▸ What is needed: State the number of lines in the material below that have "Parekh" in them, without any other text.

▸ Input material:
=== Begin Enclosure ===

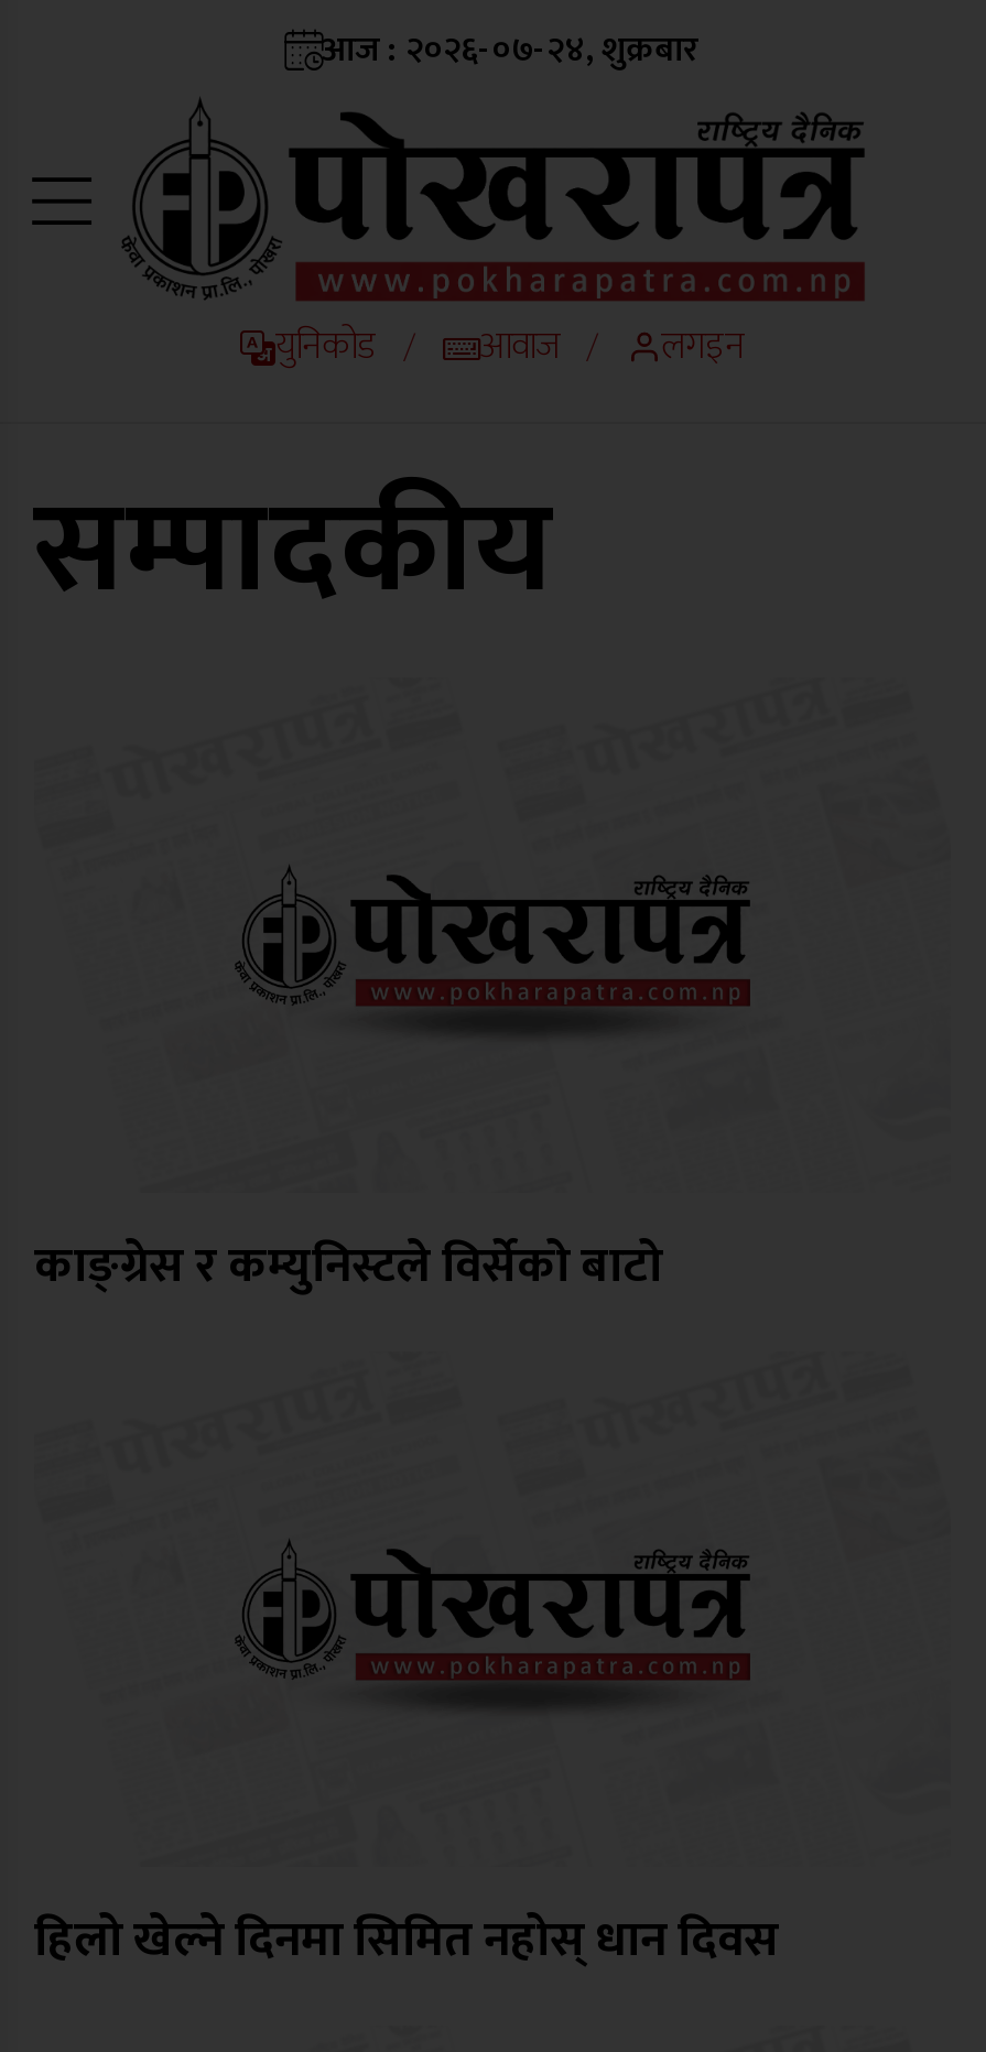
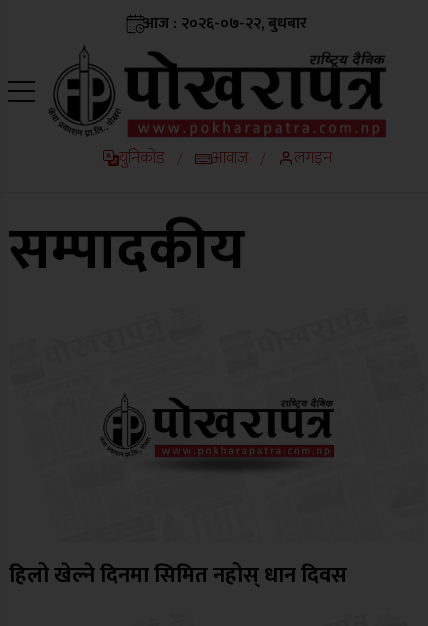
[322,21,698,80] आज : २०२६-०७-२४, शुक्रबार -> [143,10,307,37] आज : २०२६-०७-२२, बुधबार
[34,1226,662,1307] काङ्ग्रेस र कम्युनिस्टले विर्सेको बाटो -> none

=== End Enclosure ===
=== Begin Enclosure ===

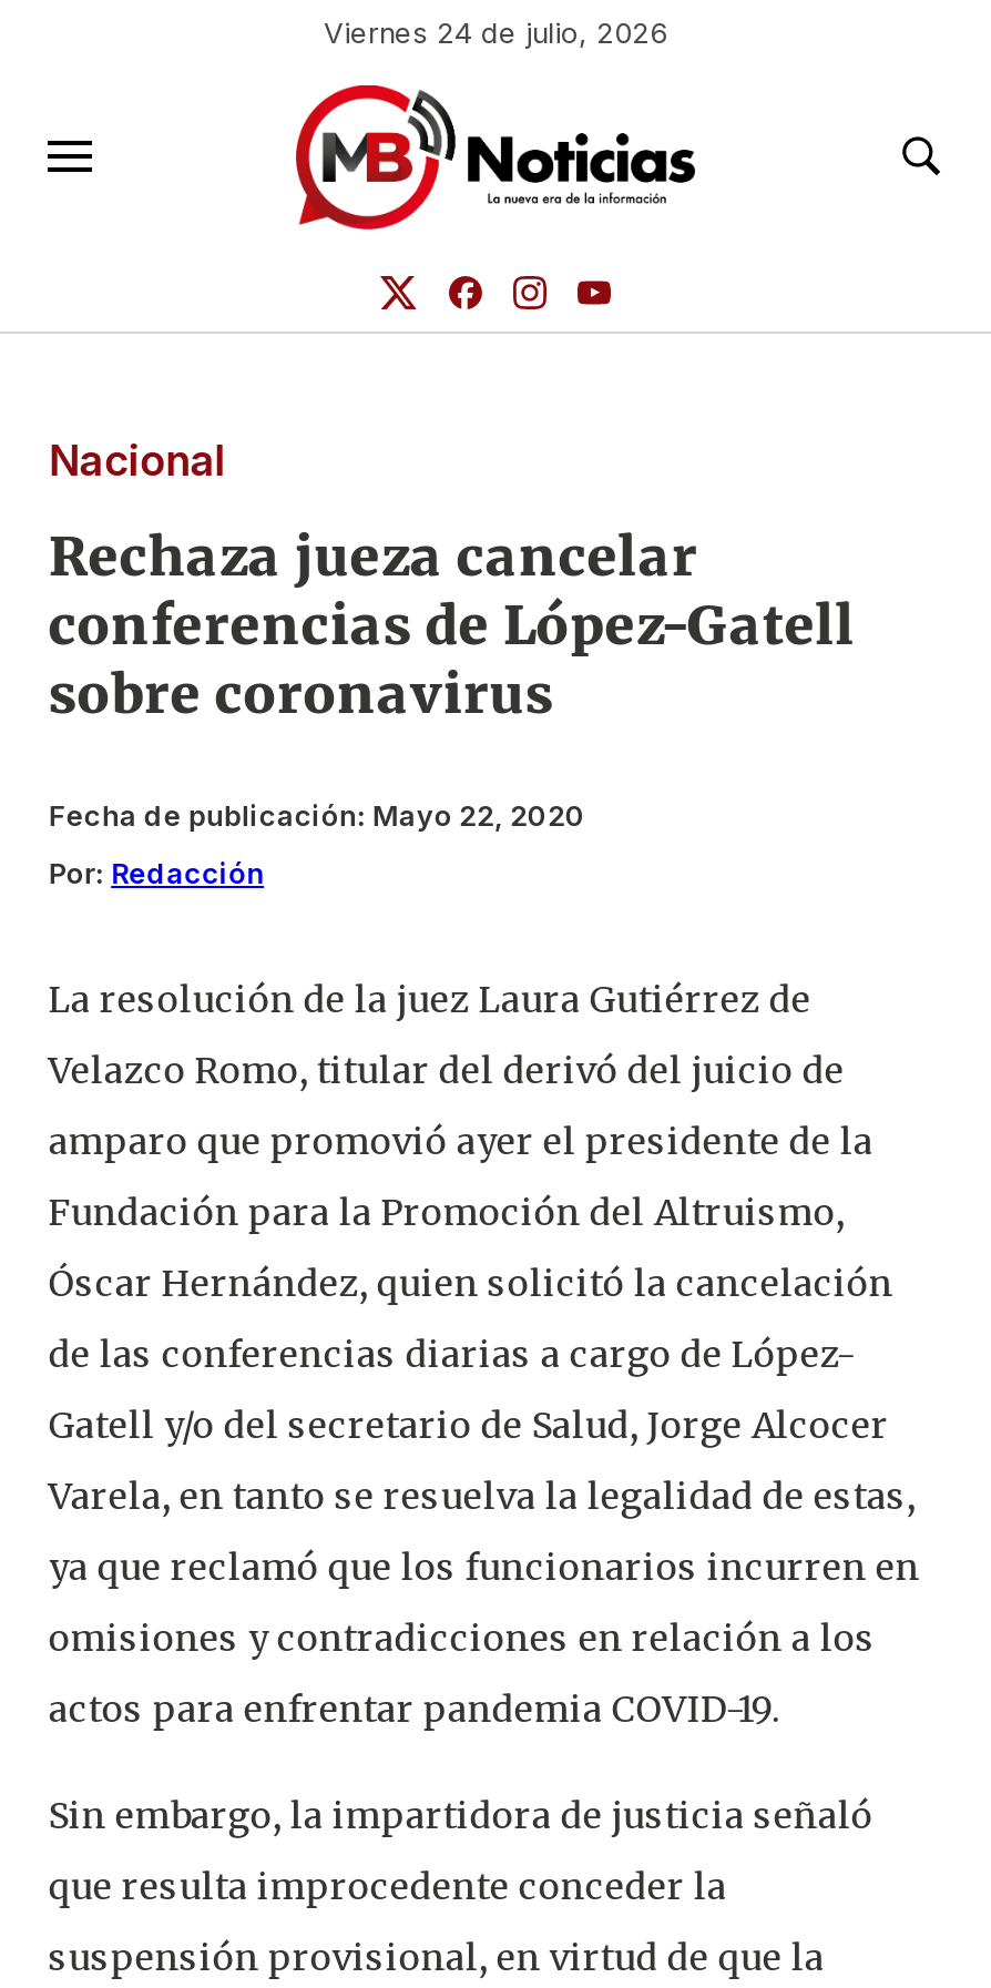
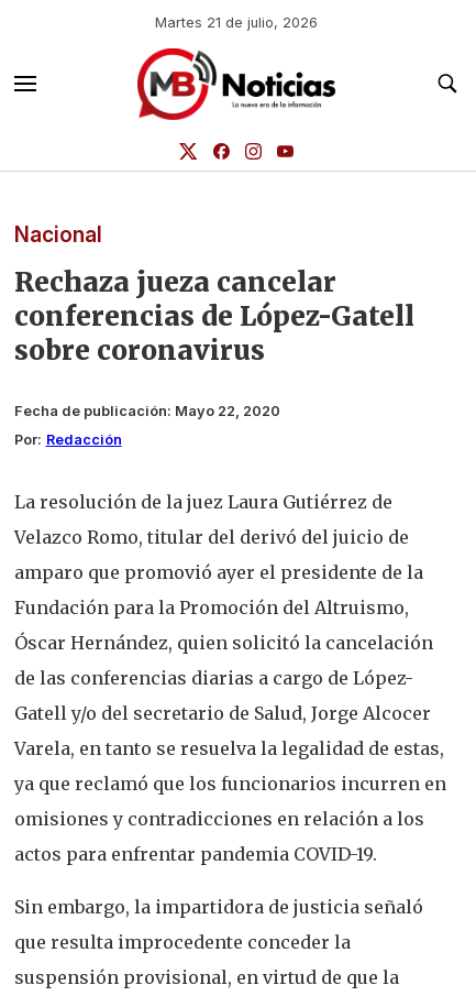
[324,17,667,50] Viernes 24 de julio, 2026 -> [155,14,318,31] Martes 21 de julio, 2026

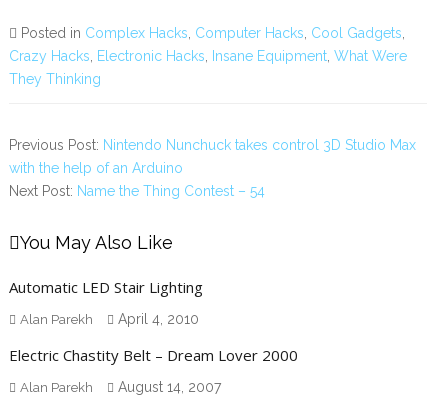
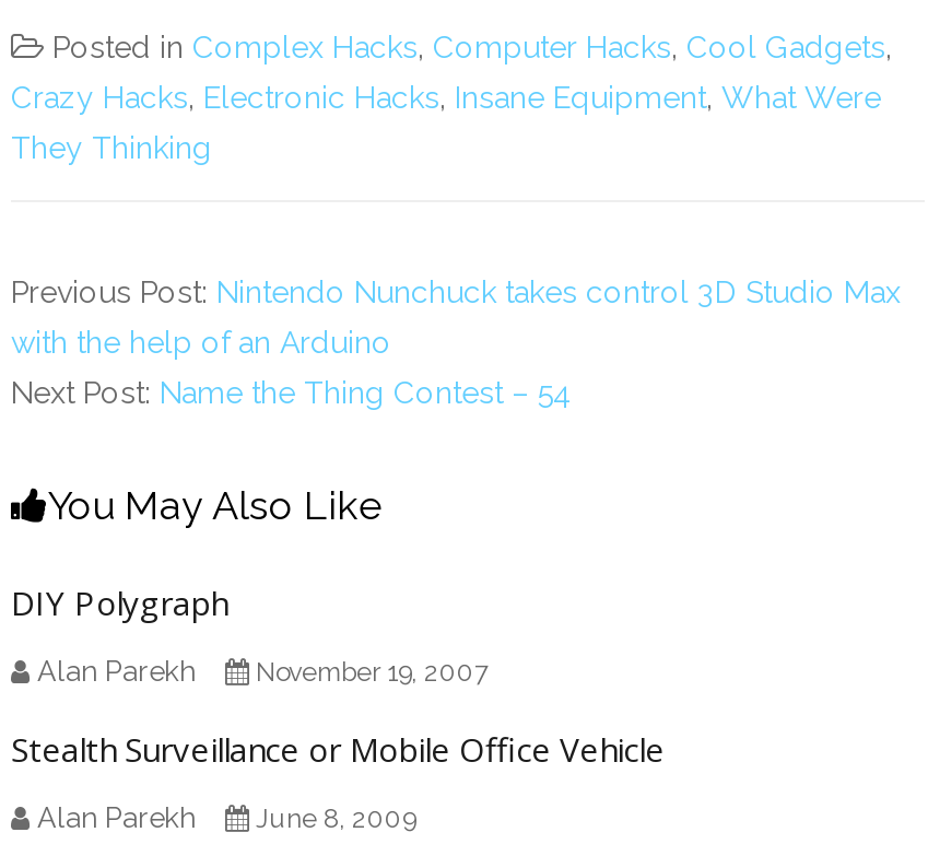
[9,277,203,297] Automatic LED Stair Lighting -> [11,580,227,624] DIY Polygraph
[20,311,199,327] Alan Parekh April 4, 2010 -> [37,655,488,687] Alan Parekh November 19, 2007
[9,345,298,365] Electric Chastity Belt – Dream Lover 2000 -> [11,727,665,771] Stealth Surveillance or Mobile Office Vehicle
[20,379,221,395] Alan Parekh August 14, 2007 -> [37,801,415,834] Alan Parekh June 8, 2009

=== End Enclosure ===
=== Begin Enclosure ===

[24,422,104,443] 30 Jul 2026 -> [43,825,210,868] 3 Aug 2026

=== End Enclosure ===

▸ Exercise answer: 2